▸ **TASK REQUIREMENTS**:
Copy, from the data below, every line that has "Overall" in it.

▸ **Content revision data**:

┏━━

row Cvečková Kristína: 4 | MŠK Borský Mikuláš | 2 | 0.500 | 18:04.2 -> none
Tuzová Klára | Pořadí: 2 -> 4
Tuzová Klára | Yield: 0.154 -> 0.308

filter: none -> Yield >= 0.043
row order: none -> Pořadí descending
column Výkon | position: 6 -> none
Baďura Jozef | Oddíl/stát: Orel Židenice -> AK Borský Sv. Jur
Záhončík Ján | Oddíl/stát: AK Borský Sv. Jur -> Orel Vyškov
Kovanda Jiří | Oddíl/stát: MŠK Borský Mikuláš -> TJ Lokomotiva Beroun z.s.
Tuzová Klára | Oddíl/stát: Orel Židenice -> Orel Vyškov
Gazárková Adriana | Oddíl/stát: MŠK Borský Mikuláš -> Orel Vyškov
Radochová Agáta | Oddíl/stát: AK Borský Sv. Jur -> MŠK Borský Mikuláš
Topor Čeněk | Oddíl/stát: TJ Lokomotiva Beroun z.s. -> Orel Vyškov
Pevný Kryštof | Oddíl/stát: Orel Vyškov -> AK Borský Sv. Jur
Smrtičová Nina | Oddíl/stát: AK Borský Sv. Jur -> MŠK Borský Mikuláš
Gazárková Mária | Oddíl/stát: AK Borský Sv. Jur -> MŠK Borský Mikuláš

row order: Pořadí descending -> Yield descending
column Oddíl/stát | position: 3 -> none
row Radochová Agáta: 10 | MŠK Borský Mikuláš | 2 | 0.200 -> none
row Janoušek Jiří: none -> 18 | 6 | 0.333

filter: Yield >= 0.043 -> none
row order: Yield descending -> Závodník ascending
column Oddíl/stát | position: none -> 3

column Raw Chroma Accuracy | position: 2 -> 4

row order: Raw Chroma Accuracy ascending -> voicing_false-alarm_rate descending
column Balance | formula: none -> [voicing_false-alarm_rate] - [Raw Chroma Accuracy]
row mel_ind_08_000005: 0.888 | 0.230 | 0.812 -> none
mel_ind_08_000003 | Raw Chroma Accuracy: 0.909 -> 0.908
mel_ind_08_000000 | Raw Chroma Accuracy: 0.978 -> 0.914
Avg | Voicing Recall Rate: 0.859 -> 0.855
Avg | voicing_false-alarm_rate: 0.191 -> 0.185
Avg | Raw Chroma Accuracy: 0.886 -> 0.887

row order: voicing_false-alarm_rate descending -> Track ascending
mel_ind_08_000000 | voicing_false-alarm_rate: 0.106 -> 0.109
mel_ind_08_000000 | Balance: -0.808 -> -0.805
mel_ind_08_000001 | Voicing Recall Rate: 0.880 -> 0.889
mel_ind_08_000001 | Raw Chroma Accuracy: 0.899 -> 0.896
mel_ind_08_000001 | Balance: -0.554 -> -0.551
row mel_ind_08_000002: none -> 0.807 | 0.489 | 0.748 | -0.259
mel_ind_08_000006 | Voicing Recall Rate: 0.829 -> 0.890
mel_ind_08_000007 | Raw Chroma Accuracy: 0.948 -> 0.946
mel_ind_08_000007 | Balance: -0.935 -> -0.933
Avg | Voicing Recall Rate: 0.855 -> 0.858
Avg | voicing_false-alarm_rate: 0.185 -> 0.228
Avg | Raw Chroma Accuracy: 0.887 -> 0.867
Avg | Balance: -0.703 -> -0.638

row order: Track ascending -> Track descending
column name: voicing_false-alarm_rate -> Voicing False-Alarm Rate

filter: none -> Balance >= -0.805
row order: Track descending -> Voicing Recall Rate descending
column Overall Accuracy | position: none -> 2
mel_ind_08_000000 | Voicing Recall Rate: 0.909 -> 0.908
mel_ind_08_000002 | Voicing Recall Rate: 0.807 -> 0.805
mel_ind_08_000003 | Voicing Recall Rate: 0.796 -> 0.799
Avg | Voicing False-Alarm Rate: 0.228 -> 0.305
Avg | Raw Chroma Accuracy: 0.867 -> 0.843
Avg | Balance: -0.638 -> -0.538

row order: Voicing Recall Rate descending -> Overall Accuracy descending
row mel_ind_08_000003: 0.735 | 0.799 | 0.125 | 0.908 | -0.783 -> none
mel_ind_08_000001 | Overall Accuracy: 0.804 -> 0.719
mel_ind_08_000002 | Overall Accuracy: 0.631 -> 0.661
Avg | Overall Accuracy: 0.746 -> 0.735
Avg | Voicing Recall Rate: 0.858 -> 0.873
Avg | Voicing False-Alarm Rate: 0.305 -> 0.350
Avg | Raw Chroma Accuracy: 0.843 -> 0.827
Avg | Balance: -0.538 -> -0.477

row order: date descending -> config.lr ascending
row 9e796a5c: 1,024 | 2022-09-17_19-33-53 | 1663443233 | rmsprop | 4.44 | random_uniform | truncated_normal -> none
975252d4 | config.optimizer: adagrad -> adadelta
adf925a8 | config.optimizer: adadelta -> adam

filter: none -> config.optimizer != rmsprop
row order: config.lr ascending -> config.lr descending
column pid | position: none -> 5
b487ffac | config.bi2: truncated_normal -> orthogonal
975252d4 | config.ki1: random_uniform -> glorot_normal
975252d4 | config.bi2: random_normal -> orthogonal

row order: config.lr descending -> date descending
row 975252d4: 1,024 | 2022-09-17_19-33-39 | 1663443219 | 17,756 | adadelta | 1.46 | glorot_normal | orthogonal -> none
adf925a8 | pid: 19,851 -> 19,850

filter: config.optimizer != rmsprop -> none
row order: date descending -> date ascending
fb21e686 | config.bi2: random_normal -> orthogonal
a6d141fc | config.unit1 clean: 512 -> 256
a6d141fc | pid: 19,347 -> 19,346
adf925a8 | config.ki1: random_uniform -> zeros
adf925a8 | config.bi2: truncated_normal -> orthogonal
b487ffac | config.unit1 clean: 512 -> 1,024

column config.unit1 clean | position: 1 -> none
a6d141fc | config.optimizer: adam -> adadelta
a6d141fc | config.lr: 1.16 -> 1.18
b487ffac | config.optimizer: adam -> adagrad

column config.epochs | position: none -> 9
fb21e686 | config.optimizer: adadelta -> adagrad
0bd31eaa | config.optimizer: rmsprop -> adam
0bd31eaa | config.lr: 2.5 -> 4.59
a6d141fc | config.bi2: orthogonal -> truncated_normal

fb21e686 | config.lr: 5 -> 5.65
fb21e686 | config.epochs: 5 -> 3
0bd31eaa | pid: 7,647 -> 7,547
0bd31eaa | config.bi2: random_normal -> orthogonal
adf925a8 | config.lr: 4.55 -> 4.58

┗━━

▸ **OUTPUT OF THE TASK**:
column Overall Accuracy | position: none -> 2
row order: Voicing Recall Rate descending -> Overall Accuracy descending
mel_ind_08_000001 | Overall Accuracy: 0.804 -> 0.719
mel_ind_08_000002 | Overall Accuracy: 0.631 -> 0.661
Avg | Overall Accuracy: 0.746 -> 0.735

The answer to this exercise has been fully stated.